If your expression results differ from those in the published article, why could it be?

  • That could because of differences in dataset choosing, assemble, annotation or mapping. In this project, only a subset of original data has been used, which could cause leakage of genes because those genes are not included in the subset. During the genome assembly and annotation, using different tools and parameters could also cause differences in the genome. As for the ambiguity mapping, the result depends on different tools because they could have different algorithms to place the reads. Every former step could bring uncertainty to the future step.

How do the different samples and replicates cluster together?

  • The PCA plot of differential analysis between limbs and stages&limbs could answer this question. The different limbs are cluster along the x-axis which explains 84% variance between them, while the y-axis explains the differences between time stages of 12% variance.

What effect and implications have the p-value selection in the expression results?

  • In this project, a p-value of 0.01 was chosen, which means there will be 1% of the possibility to be false when rejecting the null hypothesis and that is called false positive. The threshold of the p-value should depend on the stringency of the analysis, for example, a smaller p-value should be chosen when the conditions that are going to be compared have small differences. In this analysis, we are comparing 43 genes, a p-value of 0.01 means there will be 0.43 test has a false positive result, which is acceptable.

What is the q-value and how does it differ from the p-value? Which one should you use to determine if the result is statistically significant?

  • Q-value is the p-value that has been corrected by the FDR method, which is important for multiple testing to avoid false positives. Q-value could be used to determine the statistical significance.

Do you need a normalization step? What would you normalize against? Does DESeq do it?

  • Raw counts should be provided to DEseq2 directly without any normalizations. DEseq2 will perform the normalization itself, so the total number of reads will be the same in all samples and that makes the counts per gene become comparable in different samples.

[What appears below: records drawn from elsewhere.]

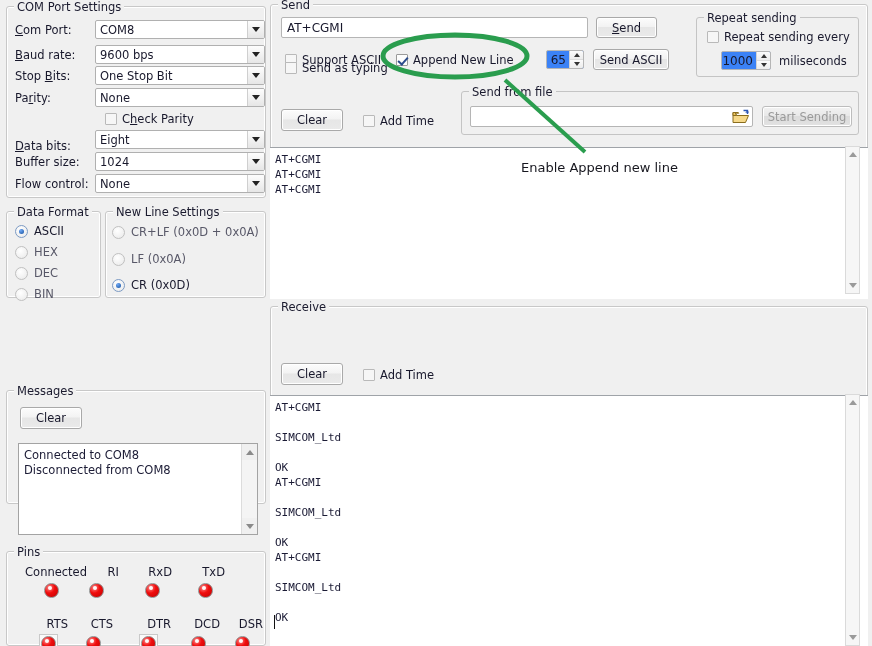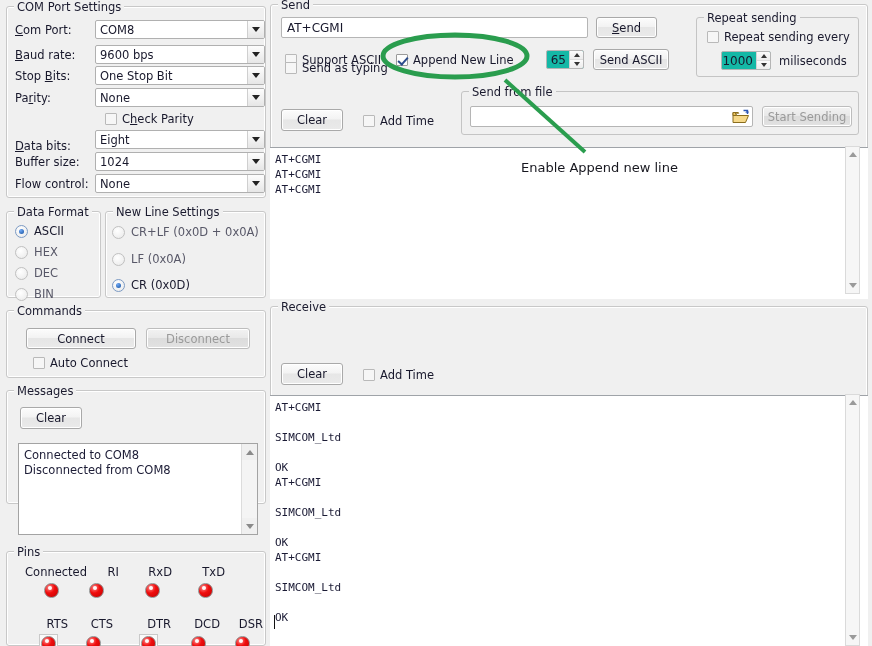--- a/index.html
+++ b/index.html
@@ -95,21 +95,21 @@
 
   
   .tin {
     position: absolute; background: #fff; border: 1px solid #b5b5b5;
     border-radius: 2px; display: flex; align-items: center;
     padding-left: 5px; font-size: 12px; color: #18182c; overflow: hidden;
   }
 
   
   .spin {
-    position: absolute; background: #14b8a6; border: 1px solid #b5b5b5;
+    position: absolute; background: #3b82f6; border: 1px solid #b5b5b5;
     border-radius: 2px; display: flex; align-items: stretch; overflow: hidden;
   }
   .spin .sv {
     flex: 1; display: flex; align-items: center; justify-content: flex-end;
     padding-right: 3px; font-size: 12px; color: #18182c;
   }
   .spin .sbtns {
     width: 14px; display: flex; flex-direction: column;
     border-left: 1px solid #d3d3d3;
   }
@@ -288,33 +288,20 @@
     <div class="rd dimtext" style="left:6px;top:40px;">
       <span class="rb"></span>
       <span class="rt">LF (0x0A)</span>
     </div>
     <div class="rd on" style="left:6px;top:66px;">
       <span class="rb"></span>
       <span class="rt">CR (0x0D)</span>
     </div>
   </div>
 
-  <div class="group dbl" style="left:6px;top:310px;width:260px;height:68px;">
-    <span class="gt">Commands</span>
-    <div class="btn" style="left:19px;top:17px;width:110px;height:21px;">
-      <span>Connect</span>
-    </div>
-    <div class="btn dis" style="left:139px;top:17px;width:104px;height:21px;">
-      <span>Disconnect</span>
-    </div>
-    <div class="cb" style="left:26px;top:45px;">
-      <span class="bx"></span>
-      <span class="ct">Auto Connect</span>
-    </div>
-  </div>
 
   <div class="group dbl" style="left:6px;top:390px;width:260px;height:114px;">
     <span class="gt">Messages</span>
     <div class="btn" style="left:13px;top:16px;width:62px;height:22px;">
       <span>Clear</span>
     </div>
     <div class="tarea plain" style="left:11px;top:52px;width:240px;height:92px;">
       <div class="txt" style="font-family:'DejaVu Sans','Liberation Sans',sans-serif;font-size:11.5px;line-height:15px;">Connected to COM8
 Disconnected from COM8</div>
       <div class="sbar">

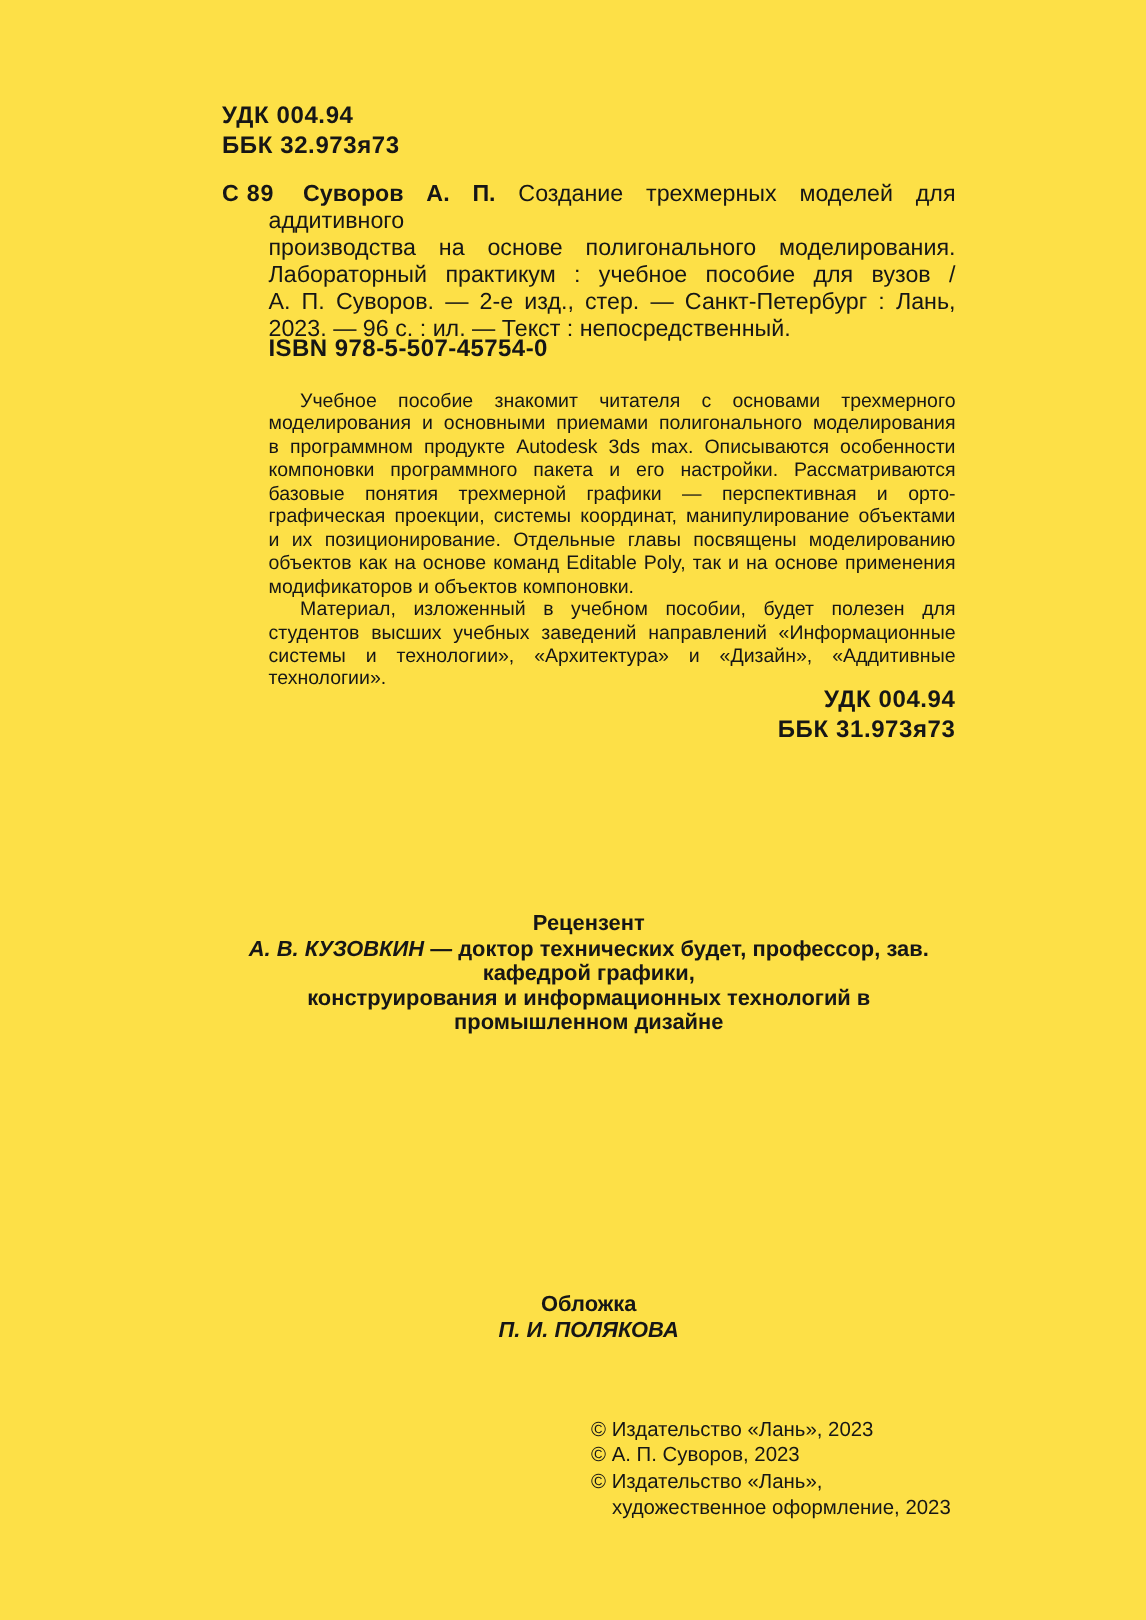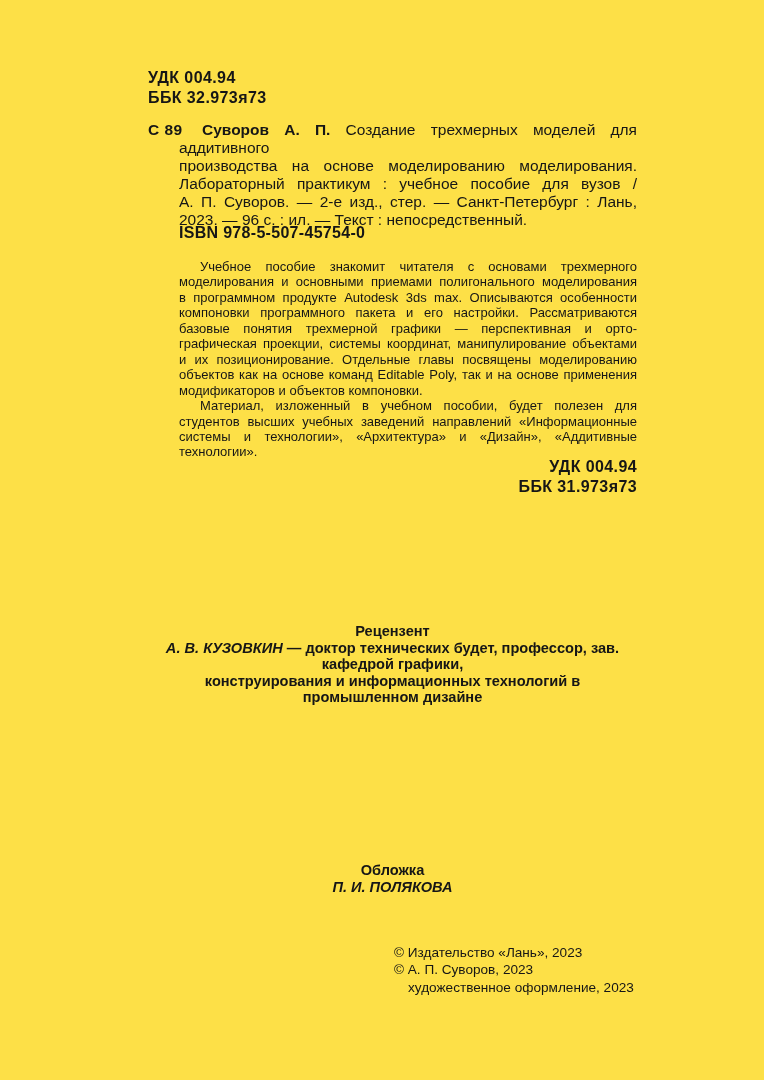--- a/index.html
+++ b/index.html
@@ -49,21 +49,21 @@
 
   
   .bottom-codes {
     position:absolute; right:127px; top:457px;
     text-align:right;
     font-size:16px; line-height:19.5px; letter-spacing:0.4px; font-weight:bold;
   }
 
   
   .reviewer {
-    position:absolute; left:148px; top:623px; width:489px;
+    position:absolute; left:148px; top:608px; width:489px;
     text-align:center; font-weight:bold;
     font-size:14.6px; line-height:16.6px;
   }
   .reviewer div { text-align:center; }
 
   
   .cover-block {
     position:absolute; left:148px; top:862px; width:489px;
     text-align:center; font-weight:bold;
     font-size:14.6px; line-height:16.6px;
@@ -84,21 +84,21 @@
   <div class="top-codes">
     <div>УДК 004.94</div>
     <div>ББК 32.973я73</div>
   </div>
 
   <div class="bib">
     <div class="line1 jline">
       <span class="bib-code">С 89</span><span class="b">Суворов А. П.</span><span> Создание трехмерных моделей для аддитивного</span>
     </div>
     <div>
-        <div class="jline">производства на основе моделированию моделирования.</div>
+        <div class="jline">производства на основе полигонального моделирования.</div>
         <div class="jline">Лабораторный практикум : учебное пособие для вузов /</div>
         <div class="jline">А. П. Суворов. — 2-е изд., стер. — Санкт-Петербург : Лань,</div>
         <div>2023. — 96 с. : ил. — Текст : непосредственный.</div>
       </div>
   </div>
 
   <div class="isbn">ISBN 978-5-507-45754-0</div>
 
   <div class="annotation">
     <div class="ann-para">
@@ -137,16 +137,17 @@
   </div>
 
   <div class="cover-block">
     <div>Обложка</div>
     <div class="i">П. И. ПОЛЯКОВА</div>
   </div>
 
   <div class="copyright">
       <div>© Издательство «Лань», 2023</div>
       <div>© А. П. Суворов, 2023</div>
+      <div>© Издательство «Лань»,</div>
       <div>художественное оформление, 2023</div>
     </div>
 
 </div>
 
 </body></html>

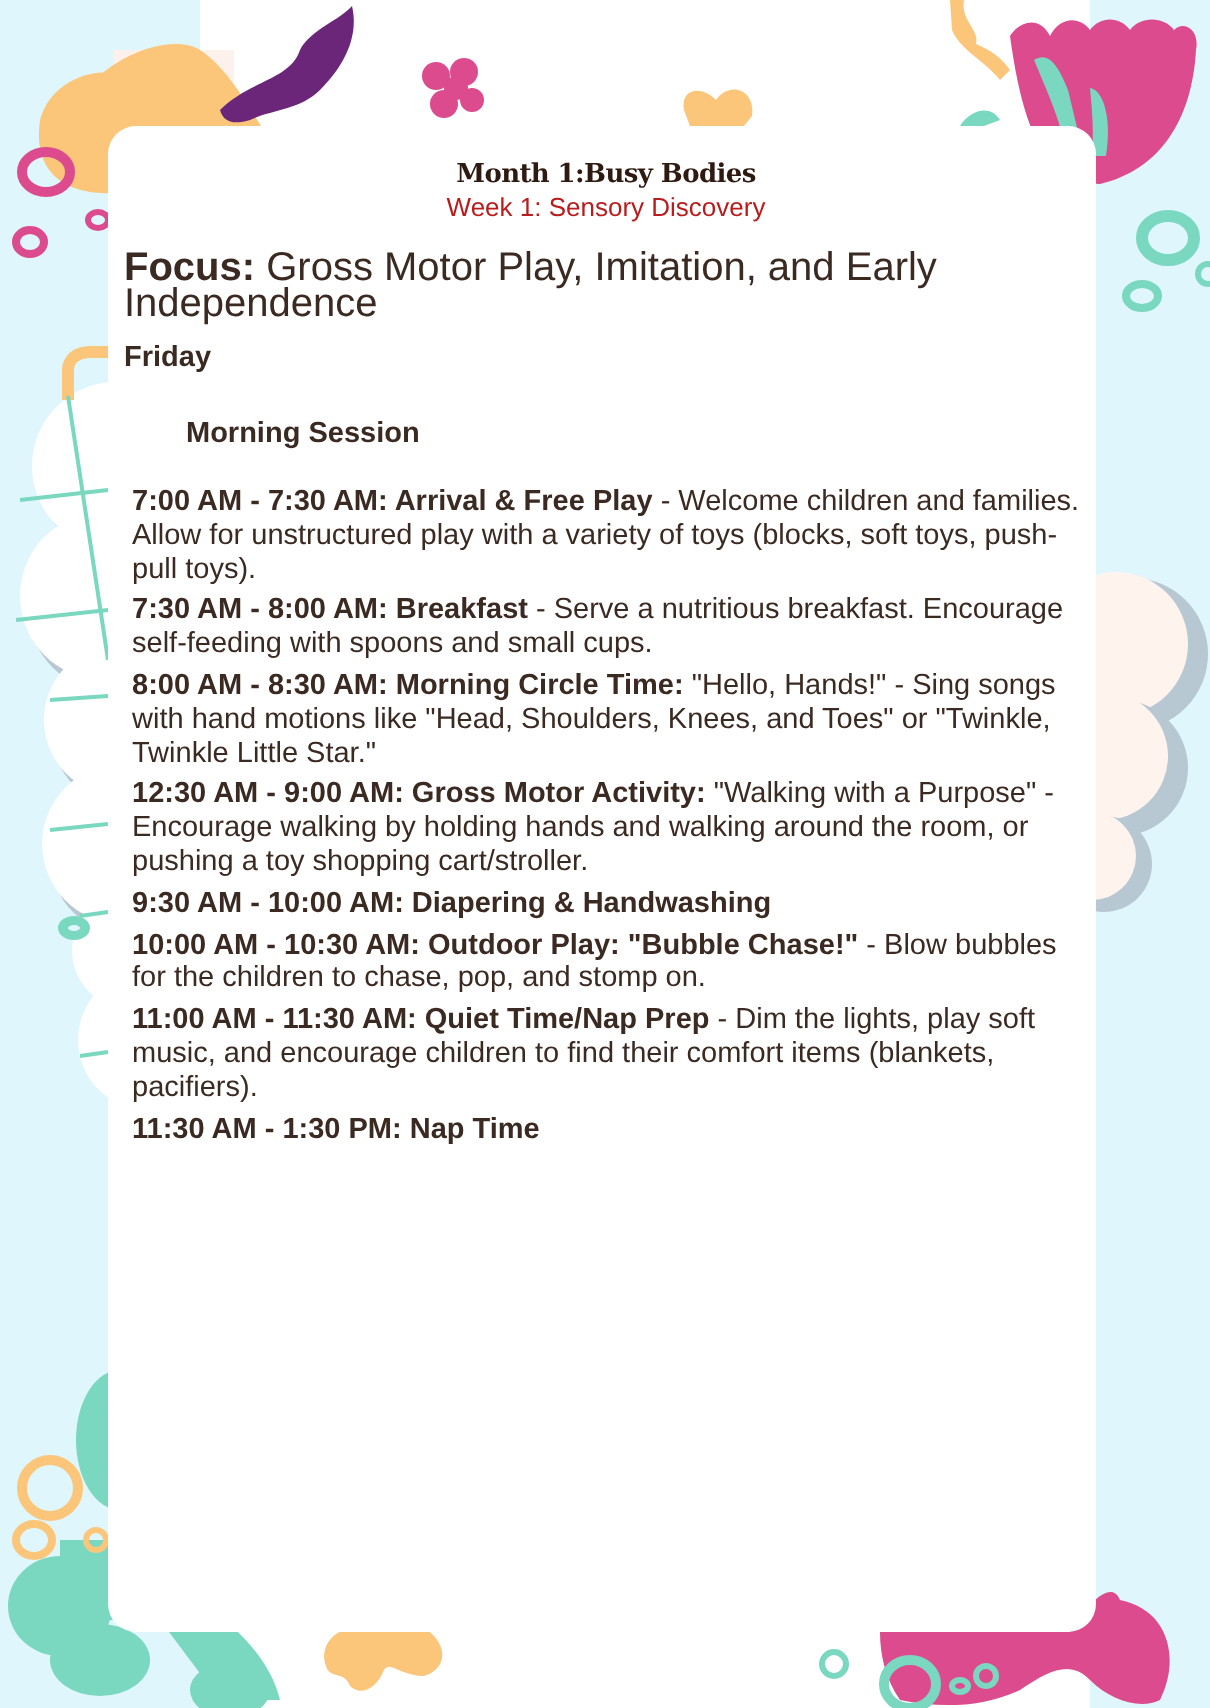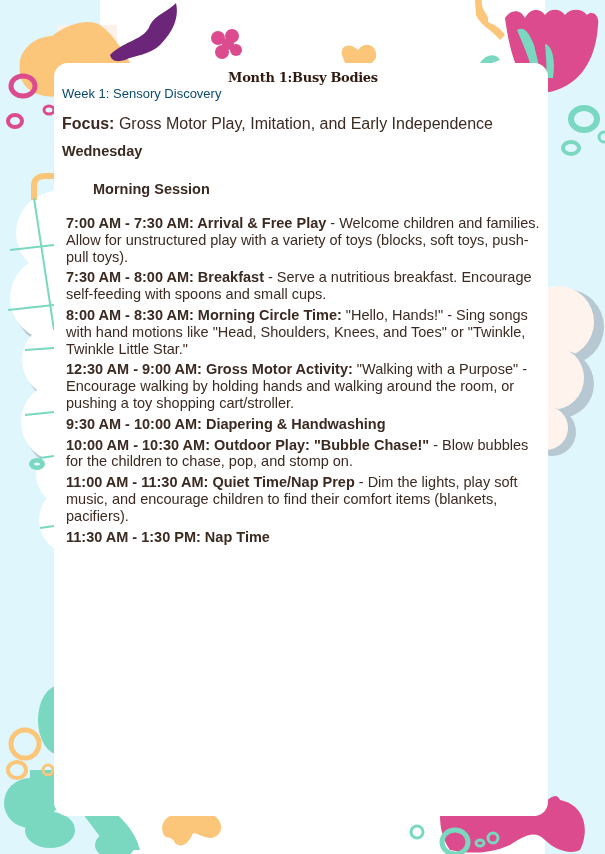--- a/index.html
+++ b/index.html
@@ -1,23 +1,23 @@
 <!DOCTYPE html>
 <html><head>
 <meta charset="utf-8">
 <style>
   html,body{margin:0;padding:0;}
   body{width:605px;height:854px;position:relative;overflow:hidden;background:#dff6fd;font-family:"Liberation Sans","DejaVu Sans",sans-serif;}
   .deco{position:absolute;left:0;top:0;width:605px;height:854px;}
   .paper-back{position:absolute;left:100px;top:0;width:445px;height:854px;background:#ffffff;}
   .card{position:absolute;left:54px;top:63px;width:494px;height:753px;background:#ffffff;border-radius:14px;}
   .content{position:absolute;left:62px;top:70px;width:482px;color:#3b2a22;}
-  .title{text-align:center;font-family:"DejaVu Serif",serif;font-weight:bold;font-size:13px;letter-spacing:-0.3px;color:#2f1a12;line-height:16px;margin-top:0;}
-  .subtitle{font-family:"Liberation Sans",sans-serif;font-size:13px;color:#0c4a6e;line-height:16px;}
-  .focus{font-size:16px;line-height:18px;margin-top:13px;}
+  .title{text-align:center;font-family:"DejaVu Serif",serif;font-weight:bold;font-size:13px;letter-spacing:-0.3px;color:#2f1a12;line-height:16px;margin-top:10px;}
+  .subtitle{text-align:center;font-family:"Liberation Sans",sans-serif;font-size:13px;color:#b91c1c;line-height:16px;}
+  .focus{font-size:20px;line-height:18px;margin-top:13px;}
   .b{font-weight:bold;}
   .day{font-size:14.5px;font-weight:bold;line-height:18px;margin-top:9px;}
   .session{font-size:14.5px;font-weight:bold;line-height:18px;margin-top:20px;margin-left:31px;}
   .schedule{margin-top:17px;font-size:14.5px;line-height:16.8px;}
   .entry{margin:4px;}
 </style>
 </head>
 <body>
 
 <svg class="deco" viewBox="0 0 605 854" xmlns="http://www.w3.org/2000/svg">
@@ -117,21 +117,21 @@
 <div class="card"></div>
 
 <div class="content">
   <div class="title">Month 1:Busy Bodies</div>
   <div class="subtitle">Week 1:  Sensory Discovery</div>
 
   <div class="focus">
     <span class="b">Focus:</span><span> Gross Motor Play, Imitation, and Early Independence</span>
   </div>
 
-  <div class="day">Wednesday</div>
+  <div class="day">Friday</div>
   <div class="session">Morning Session</div>
 
   <div class="schedule">
     <p class="entry"><span class="b">7:00 AM - 7:30 AM: Arrival &amp; Free Play</span><span> - Welcome children and families. Allow for unstructured play with a variety of toys (blocks, soft toys, push-pull toys).</span></p>
     <p class="entry"><span class="b">7:30 AM - 8:00 AM: Breakfast</span><span> - Serve a nutritious breakfast. Encourage self-feeding with spoons and small cups.</span></p>
     <p class="entry"><span class="b">8:00 AM - 8:30 AM: Morning Circle Time:</span><span> "Hello, Hands!" - Sing songs with hand motions like "Head, Shoulders, Knees, and Toes" or "Twinkle, Twinkle Little Star."</span></p>
     <p class="entry"><span class="b">12:30 AM - 9:00 AM: Gross Motor Activity:</span><span> "Walking with a Purpose" - Encourage walking by holding hands and walking around the room, or pushing a toy shopping cart/stroller.</span></p>
     <p class="entry"><span class="b">9:30 AM - 10:00 AM: Diapering &amp; Handwashing</span><span></span></p>
     <p class="entry"><span class="b">10:00 AM - 10:30 AM: Outdoor Play: "Bubble Chase!"</span><span> - Blow bubbles for the children to chase, pop, and stomp on.</span></p>
     <p class="entry"><span class="b">11:00 AM - 11:30 AM: Quiet Time/Nap Prep</span><span> - Dim the lights, play soft music, and encourage children to find their comfort items (blankets, pacifiers).</span></p>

What would you do to increase the statistical power of your expression analysis?

  • The statistical power could be increased by adding more replicates or adding more reads. Adding reads could examine more low expressed genes but adding replicates will be better for all genes. The replicates could be technical replicates or biological replicates. Technical replicates could check and avoid mistakes in technology, for example, noise associated with the equipment and the protocols. Biological replicates could provide evidence of whether the experimental effect is sustainable under different biological variables, thus increasing the statistical power.